BEGIN

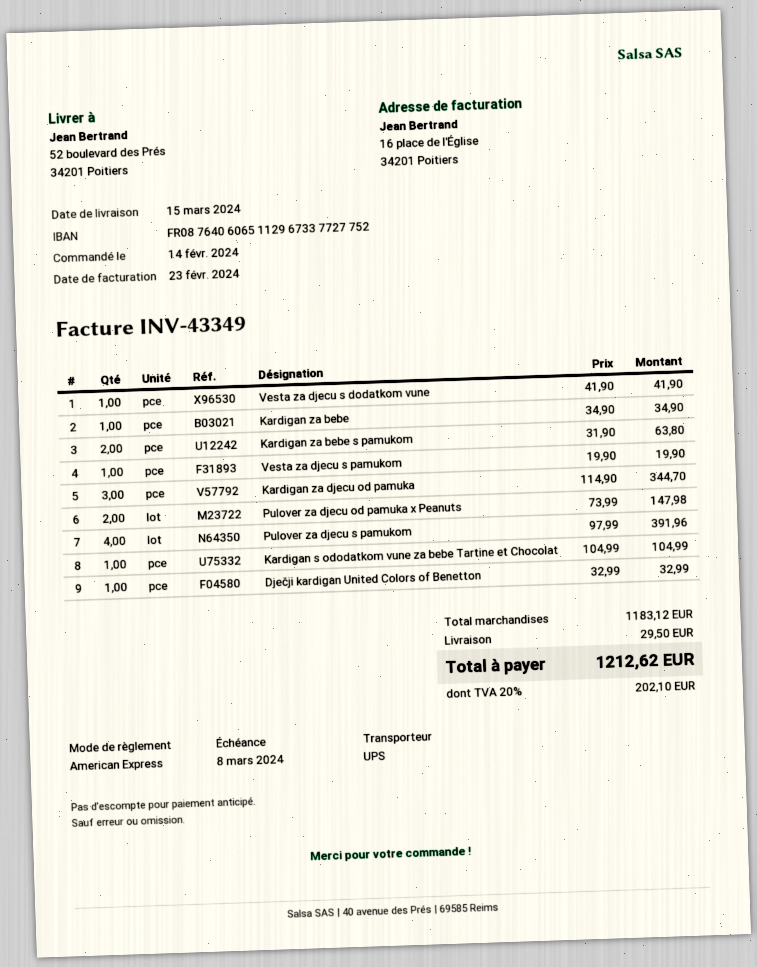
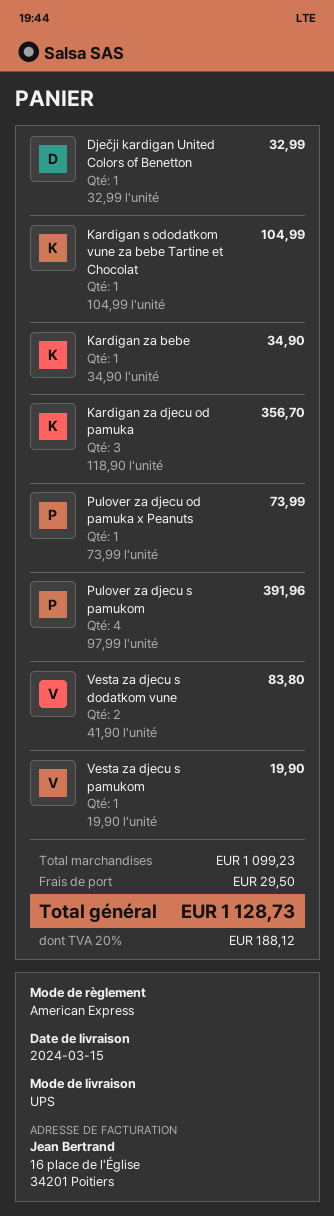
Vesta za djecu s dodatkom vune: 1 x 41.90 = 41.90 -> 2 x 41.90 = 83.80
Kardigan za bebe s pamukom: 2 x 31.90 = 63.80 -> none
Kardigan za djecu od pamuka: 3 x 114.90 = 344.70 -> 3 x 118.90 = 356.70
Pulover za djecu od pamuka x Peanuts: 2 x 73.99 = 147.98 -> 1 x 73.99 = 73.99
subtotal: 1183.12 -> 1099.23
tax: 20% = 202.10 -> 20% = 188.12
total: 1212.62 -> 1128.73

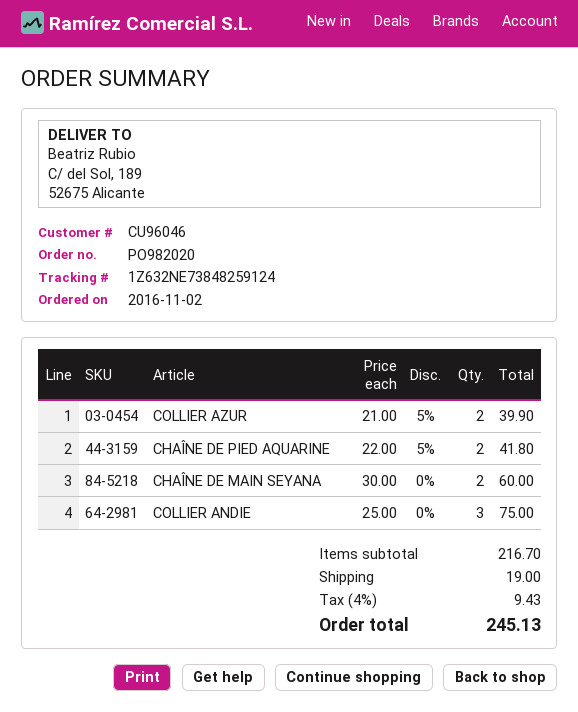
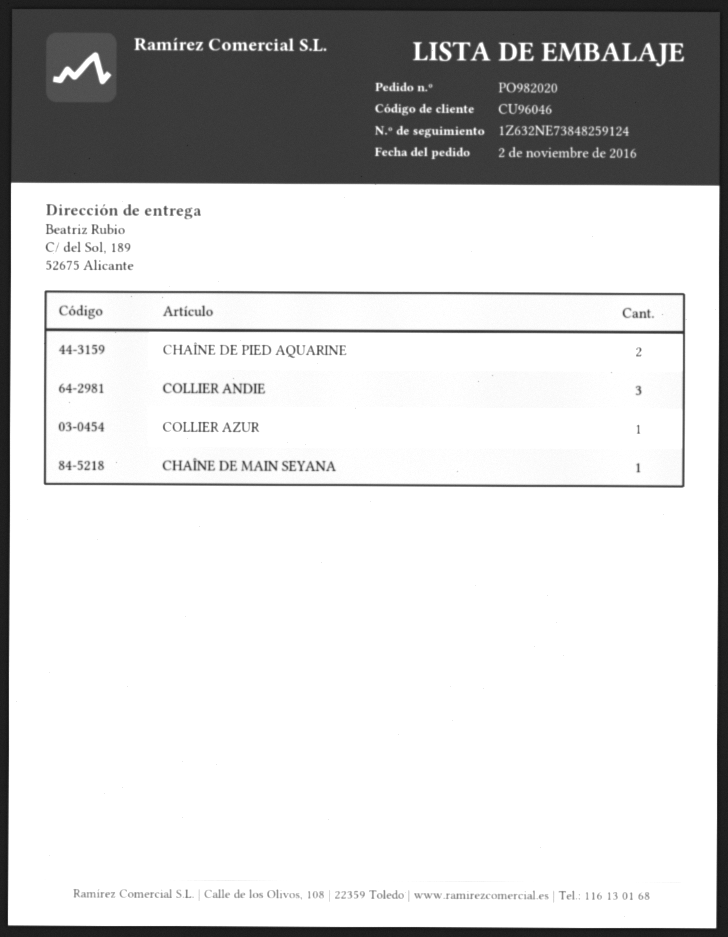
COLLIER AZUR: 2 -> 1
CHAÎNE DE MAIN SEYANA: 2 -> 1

END

§ **Exercise description**:
Line by line, write out the material exactly, leaving the images out.

§ **Solution to this task**:
Vesta za djecu s dodatkom vune: 1 x 41.90 = 41.90 -> 2 x 41.90 = 83.80
Kardigan za bebe s pamukom: 2 x 31.90 = 63.80 -> none
Kardigan za djecu od pamuka: 3 x 114.90 = 344.70 -> 3 x 118.90 = 356.70
Pulover za djecu od pamuka x Peanuts: 2 x 73.99 = 147.98 -> 1 x 73.99 = 73.99
subtotal: 1183.12 -> 1099.23
tax: 20% = 202.10 -> 20% = 188.12
total: 1212.62 -> 1128.73

COLLIER AZUR: 2 -> 1
CHAÎNE DE MAIN SEYANA: 2 -> 1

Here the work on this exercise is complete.